Projections for the end of the century vary widely based on assumptions about future emissions. A high-emissions scenario (business as usual) would lead to transformative changes in the Arctic, with the average winter temperature in 2100 increasing by 12°C relative to that of the late 20th century. In contrast, an emissions reductions scenario (similar to but not as stringent as that envisioned under the Paris Agreement to keep global warming well below 2°C), would produce a warming in the Arctic of around 6°C in winter.
Studies have linked the loss of land and sea ice in the Arctic, along with changes in snow cover, to changes in Northern Hemisphere storm tracks, floods, and winter weather patterns – even finding evidence that Arctic changes influence the onset and rainfall amounts of Southeast Asian monsoons. This evidence suggests that future changes in the Arctic will affect weather elsewhere in the world even more than they do today.

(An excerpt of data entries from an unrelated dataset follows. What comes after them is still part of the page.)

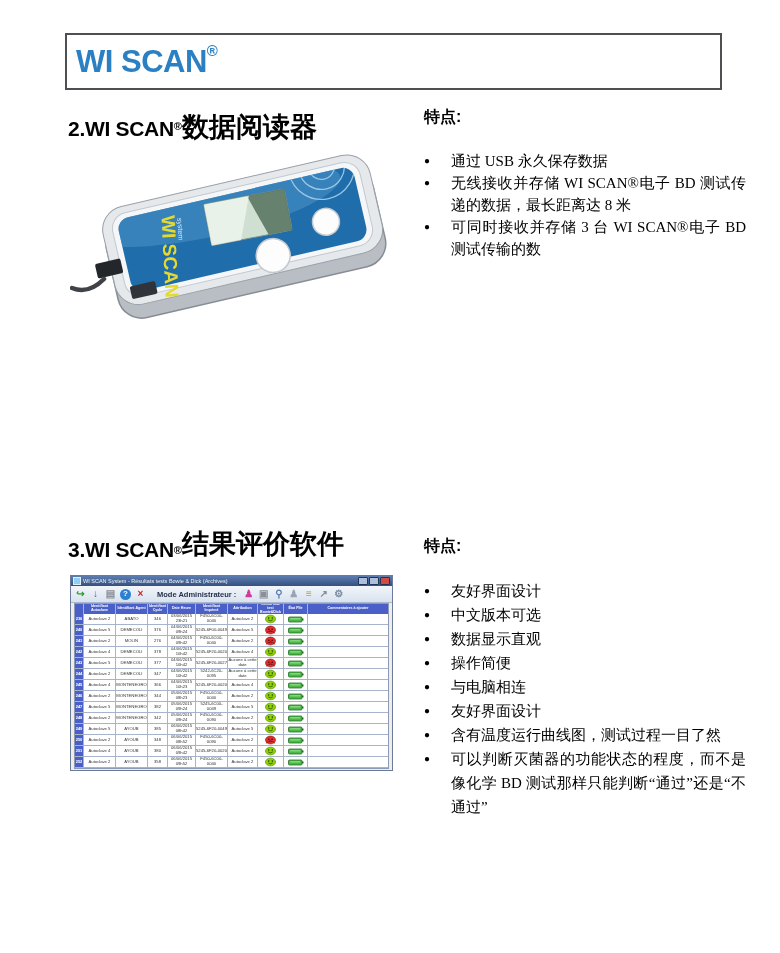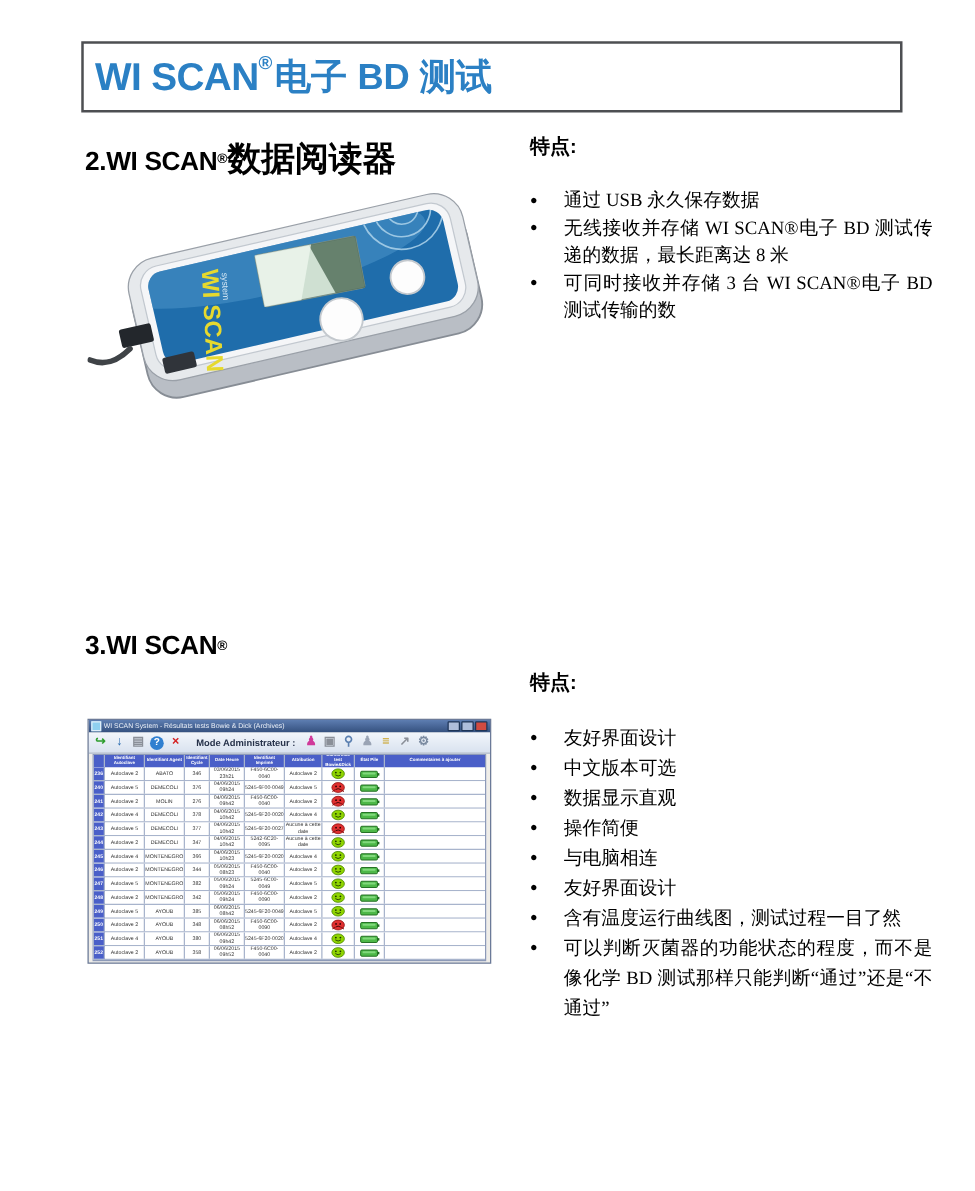--- a/index.html
+++ b/index.html
@@ -73,7 +73,6 @@
   <div class="title-box">
     <span class="title-latin">WI SCAN</span>
       <span class="title-reg">®</span>
-      <span class="title-cjk">电子 BD 测试</span>
   </div>
 
   <h2 class="sec-h" id="sec2-h">

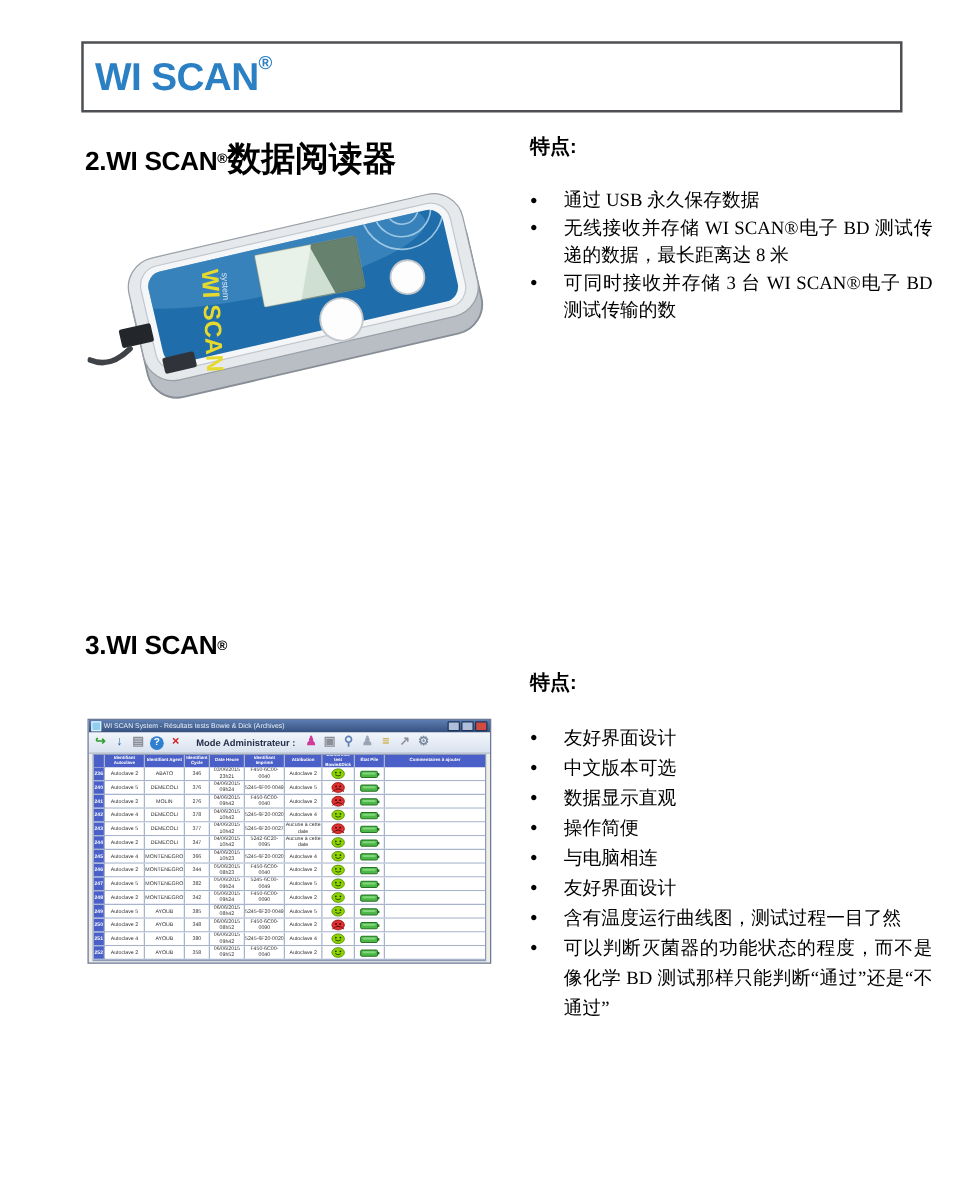--- a/index.html
+++ b/index.html
@@ -18,7 +18,7 @@
   .sec-h .h-latin{font-size:21px;letter-spacing:-0.3px;}
   .sec-h .h-reg{font-size:11px;position:relative;top:-6px;}
   .sec-h .h-cjk{font-size:27px;font-family:"Liberation Sans",sans-serif;}
-  #sec2-h{top:109px;} #sec3-h{top:505px;align-items:flex-end;}
+  #sec2-h{top:109px;} #sec3-h{top:526px;align-items:flex-end;}
 
   
   .device-fig{position:absolute;left:70px;top:141px;width:352px;height:180px;}

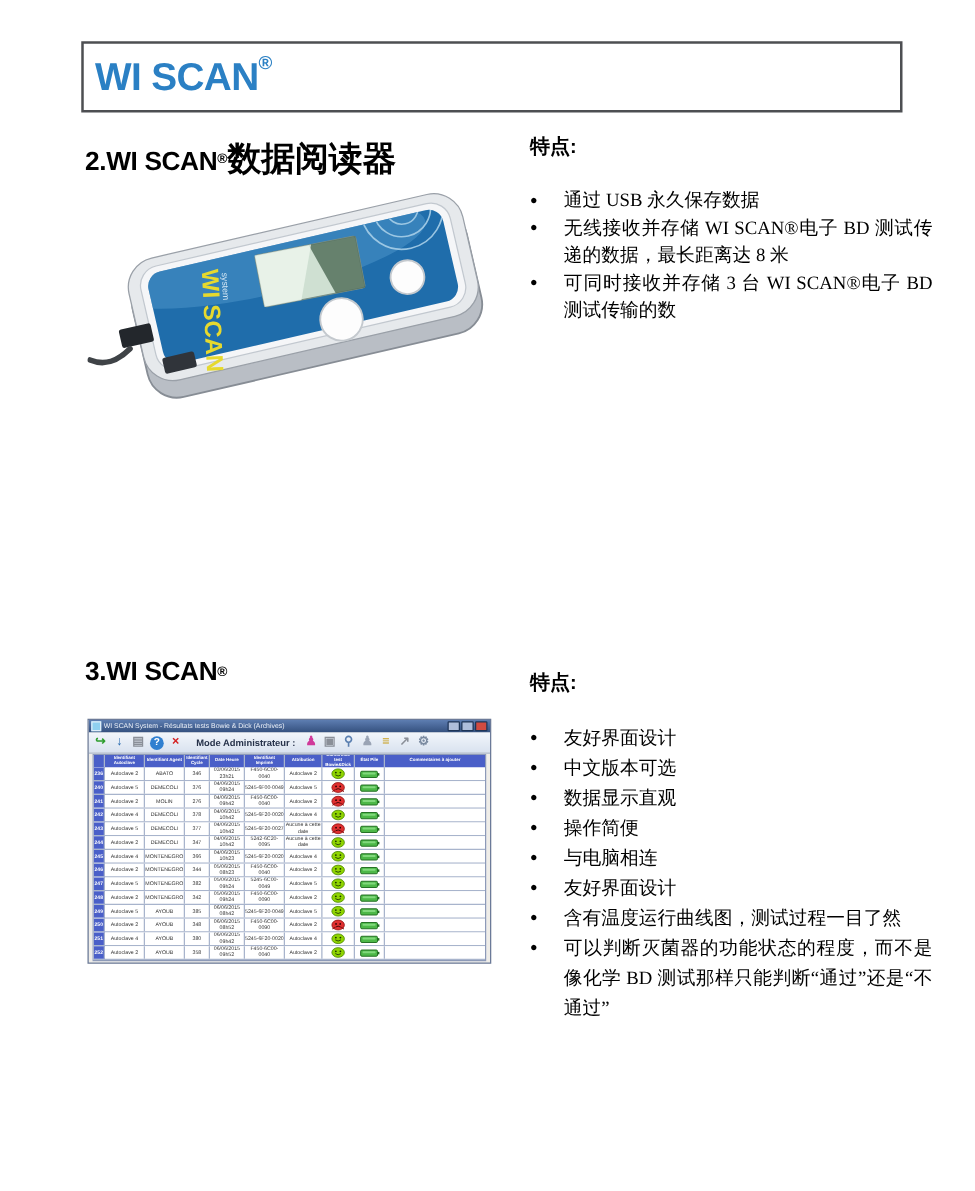--- a/index.html
+++ b/index.html
@@ -134,6 +134,7 @@
   <h2 class="sec-h" id="sec3-h">
     <span class="h-latin">3.WI SCAN</span>
       <span class="h-reg">®</span>
+      <span class="h-cjk">结果评价软件</span>
   </h2>
 
   <div class="sw">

Another key finding of SWIPA 2017 is that the most optimistic estimates of future sea level rise (at the lowest end of the range) by the Intergovernmental Panel on Climate Change may be too low. If increases in greenhouse gas concentrations continue at current rates, the melting of Arctic land-based ice would contribute at least another 25 centimetres to sea-level rise between 2006 and 2100, potentially affecting hundreds of millions of people living along coastlines and low-lying islands.
What can we do?
To limit future damages, the world will need to make substantial near-term cuts in greenhouse gas emissions, greater than those currently planned by parties to the United Nations Framework Convention on Climate Change. Achieving the targets of the Paris Agreement would cause Arctic temperatures to stabilise – at a higher level than today – in the latter half of this century, and would avoid more than 20 centimetres of additional global sea level rise compared with what would occur under a business-as-usual scenario.
Because the climate system takes time to fully respond to changes in greenhouse gas emissions, some additional climate change is inevitable regardless of efforts to reduce emissions. Changes are expected to be greatest in the Arctic, with ripple effects throughout the world. For that reason, action is also needed to help Arctic communities and global society reduce vulnerabilities to impacts such as sea-level rise, changes in the frequency and severity of extreme weather events, and changes in precipitation patterns.
The SWIPA 2017 Summary for Policymakers includes recommended action steps to reduce future climate change and its impacts on Arctic countries and nations throughout the world. These will be presented to the Ministers of Foreign Affairs of the Arctic States and representatives of Arctic Indigenous Peoples’ organisations at the Arctic Council meeting in Fairbanks, Alaska, on May 11, 2017.